Direct vascular territory segmentation on cerebral digital subtraction angiography
P. Matthijs van der Sluijs, Lotte Strong, Frank G. te Nijenhuis, Sandra Cornelissen, Pieter Jan van Doormaal, Geert Lycklama a Nijeholt, Wim van Zwam, Ad van Es, Diederik Dippel, Aad van der Lugt, Danny Ruijters, Ruisheng Su, and Theo van Walsum

TL;DR
This study developed a deep learning model that accurately segments cerebral vascular territories in DSA images, outperforming traditional atlas methods and aiding visualization during stroke treatment.
Contribution
The paper introduces a novel deep learning approach for vascular territory segmentation in cerebral DSA, improving accuracy over traditional atlas registration methods.
Findings
Deep learning model achieved higher DSC (0.96) than atlas (0.82).
Model had a lower ASD (13.8) compared to atlas (47.3).
Segmentation success rate was 85%, higher than 66% for atlas.
Abstract
X-ray digital subtraction angiography (DSA) is frequently used when evaluating minimally invasive medical interventions.

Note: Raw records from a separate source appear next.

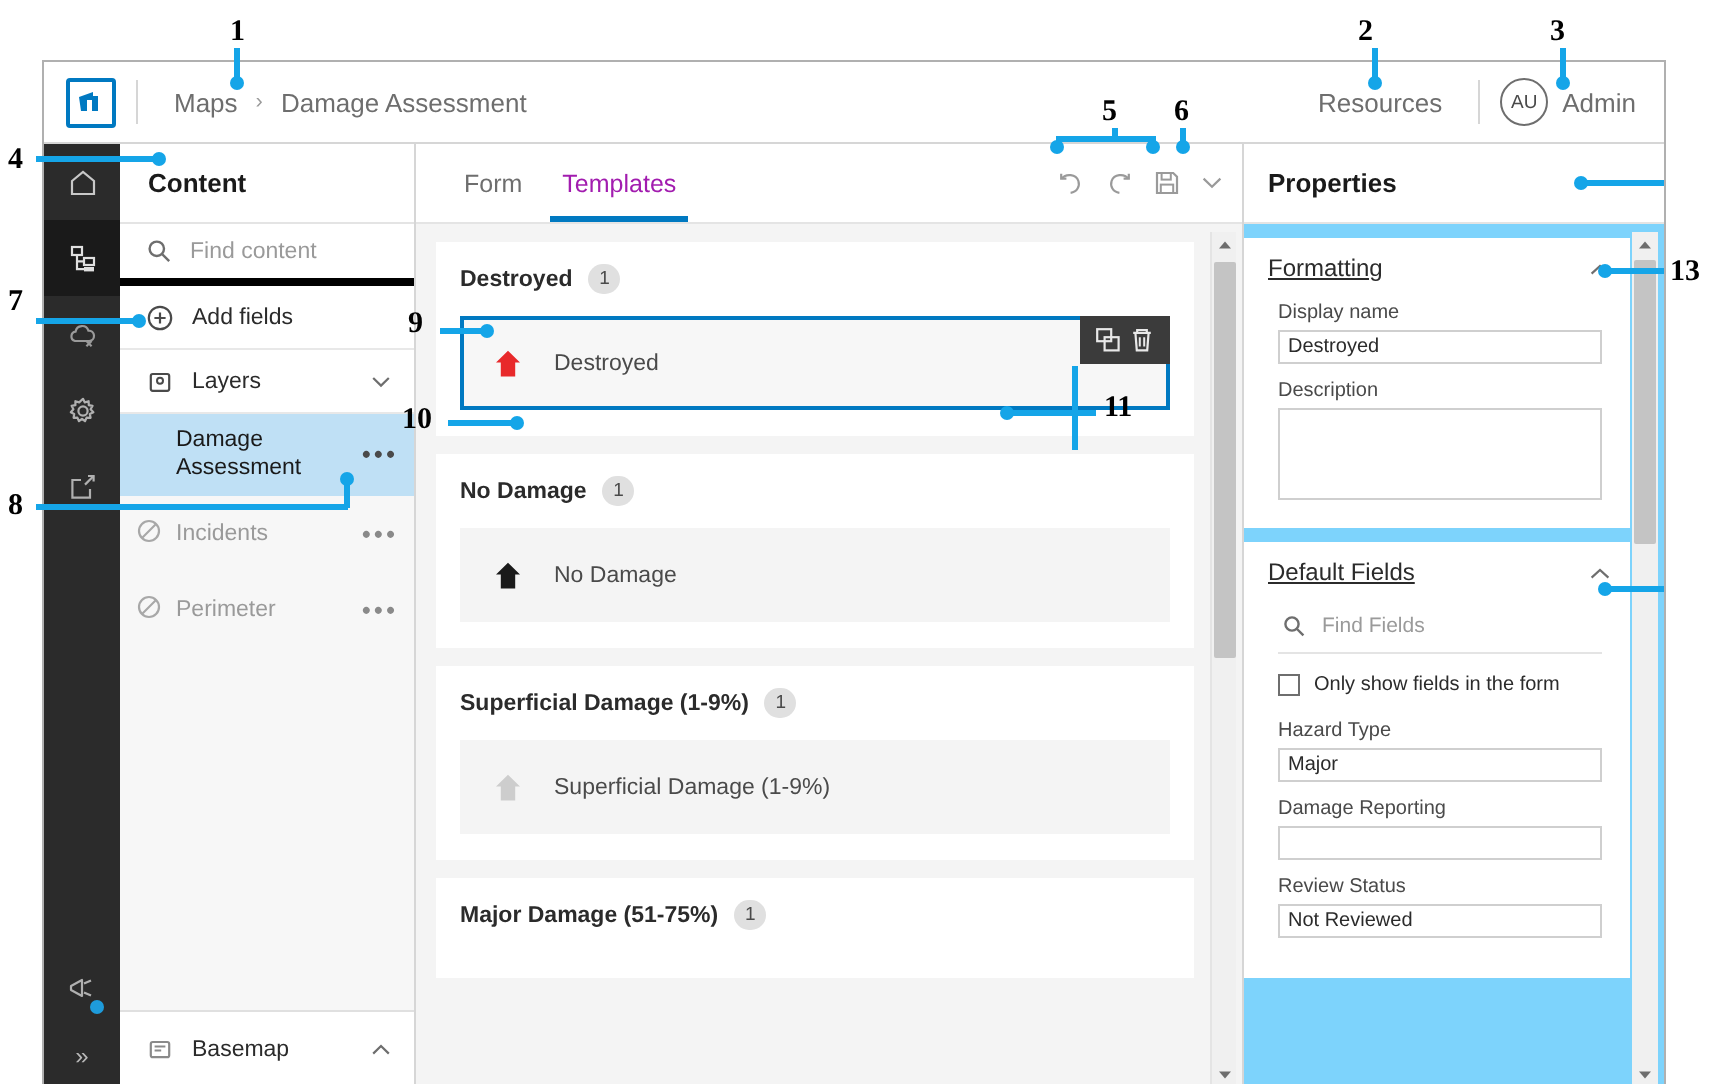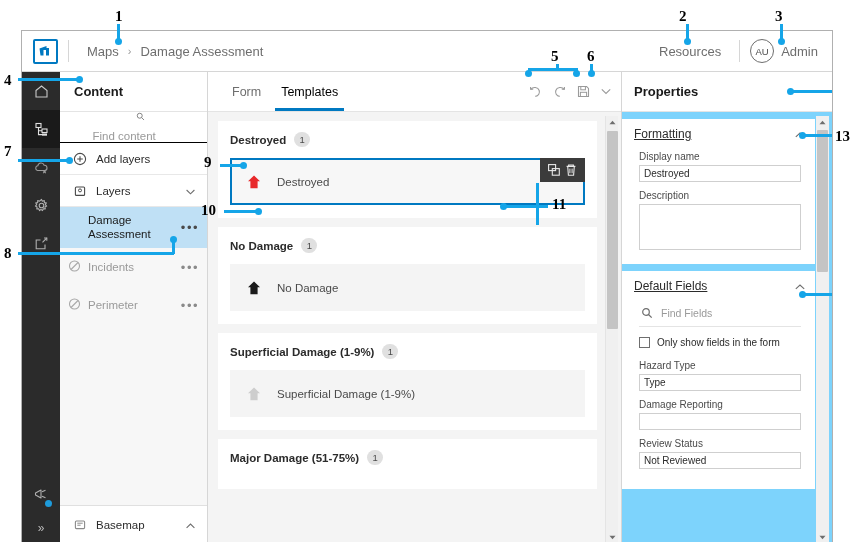"Templates" .tab.active { color: #000000 -> #a21caf }
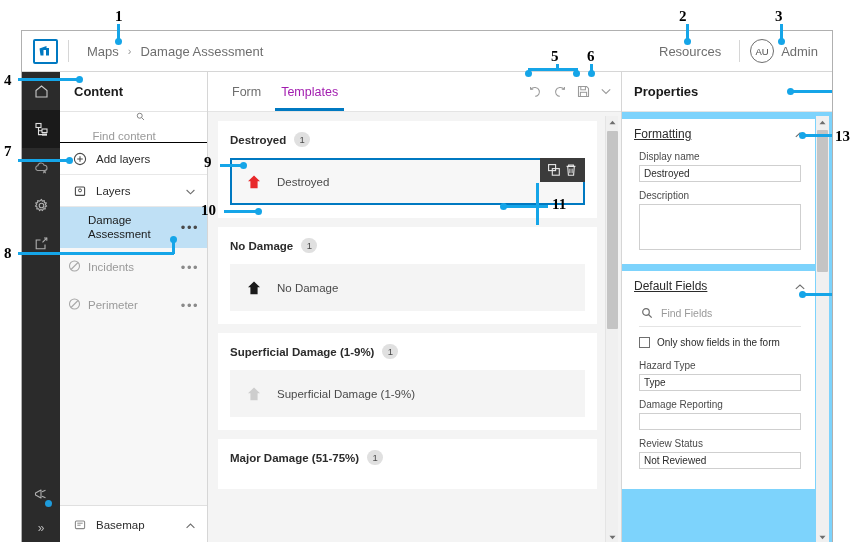"Find content" .find-row { border-bottom: 1px solid #000000 -> 4px solid #000000; flex-direction: column -> none }
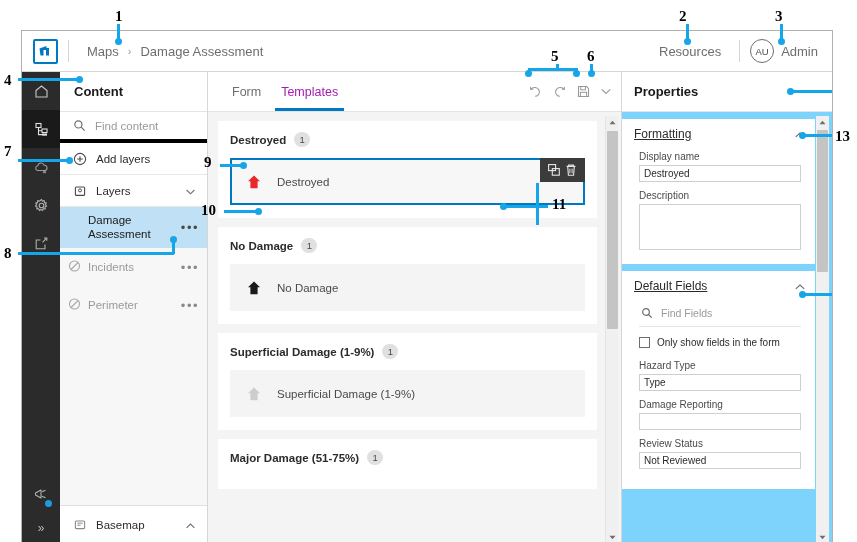"Add layers" span { text: layers -> fields }
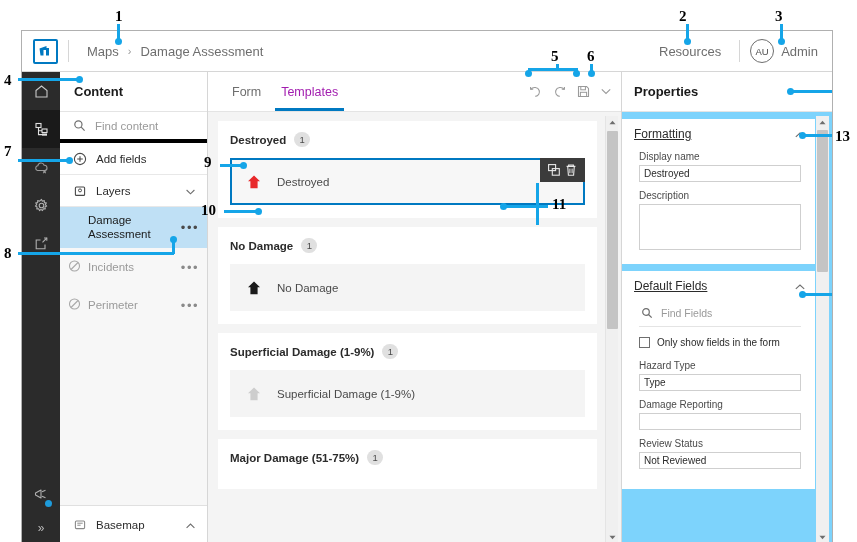"Type" div.fld-input { text: Type -> Major }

DSA predominantly visualizes vessels, and soft tissue anatomy is less visible or invisible in DSA. Visualization of cerebral anatomy could aid physicians during treatment. This study aimed to develop and evaluate a deep learning model to predict vascular territories that are not explicitly visible in DSA imaging acquired during ischemic stroke treatment. We trained an nnUNet model with manually segmented intracranial carotid artery and middle cerebral artery vessel territories on minimal intensity projection DSA acquired during ischemic stroke treatment. We compared the model to a traditional atlas registration model using the Dice similarity coefficient (DSC) and average surface distance (ASD). Additionally, we qualitatively assessed the success rate in both models…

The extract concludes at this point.